Meaning some of the women, even if they can have sex with the men in H, and it
probably does affect how they view men in not-H (less well due to inferior H
factor), must be spending enough time sexually frustrated to be available for
not-H.

Indeed, if you look at sex not as a matching problem between males and
females, but as an event distribution, then let's say "desirable men" want sex
at a rate of K events per week and all women want sex at a rate of J events
per week. Let's say the population has 10 desirable men, 90 undesirable men,
and 100 women. In the past where the desirable men were married off, they had
sex avg(K,J) times per week, for a total of 10xavg(K,J) events involving a
desirable man, leaving 90xavg(K,J) events involving an undesirable man.

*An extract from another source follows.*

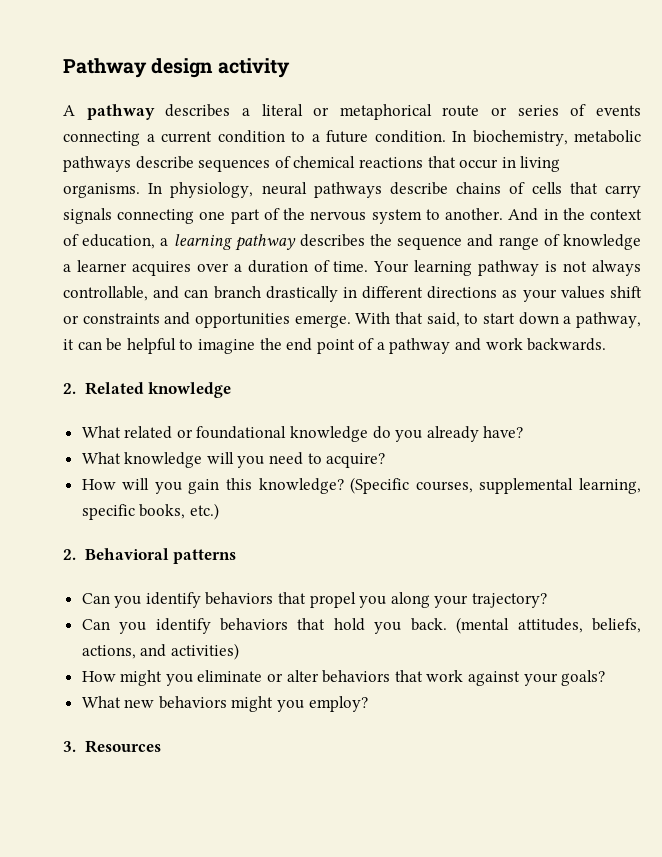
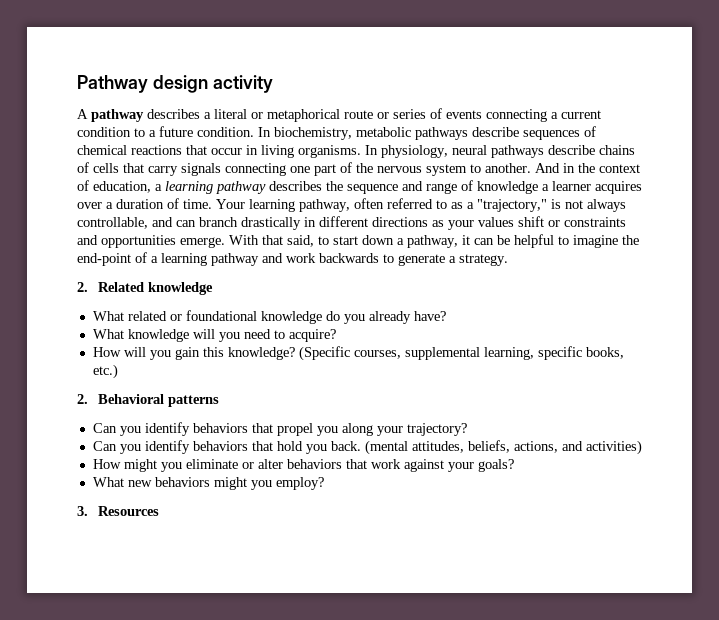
- Your learning pathway is not always controllable, and can branch drastically in different directions as your values shift or constraints and opportunities emerge.
+ Your learning pathway, often referred to as a "trajectory," is not always controllable, and can branch drastically in different directions as your values shift or constraints and opportunities emerge.
- With that said, to start down a pathway, it can be helpful to imagine the end point of a pathway and work backwards.
+ With that said, to start down a pathway, it can be helpful to imagine the end-point of a learning pathway and work backwards to generate a strategy.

Let's say now all those people move in the new, "casual" world. The desirable
men can have sex to their heart's content: K times per week. The undesirables
must use the remaining times that a woman in the population would like to have
sex but the desirables are satiated: 100xJ-10xK. Now, if 100xJ - 10xK > 90xK,
so if men and women want sex roughly as many times, or if women want more,
undesirable men are not really negatively affected. Indeed they have more
variety under the new system.

However if J = 0.5xK, then roughly half the undesirables are unsatisfied, or
they're all unsatisfied half the time, which does feel like a step down.
Anecdotally I don't think it's the case that 50% of less desirable dudes are
just not having sex, but let's say it's 10, or 20%, that's believable. It
would mean women want sex slightly less than men -- 10 or 20% less. Note that
the 10 or 20% not having sex aren't necessarily less desirable than the other
undesirables, just less lucky.

Clearly a solution for the leftover guys is obvious: They must increase all
women's libido past the points where the hotties can satiate it.

(Obvious caveats: silly analysis, doesn't model gay people, assume libido is
constant or normally distributed across populations, assume partners for every
event are independent, etc)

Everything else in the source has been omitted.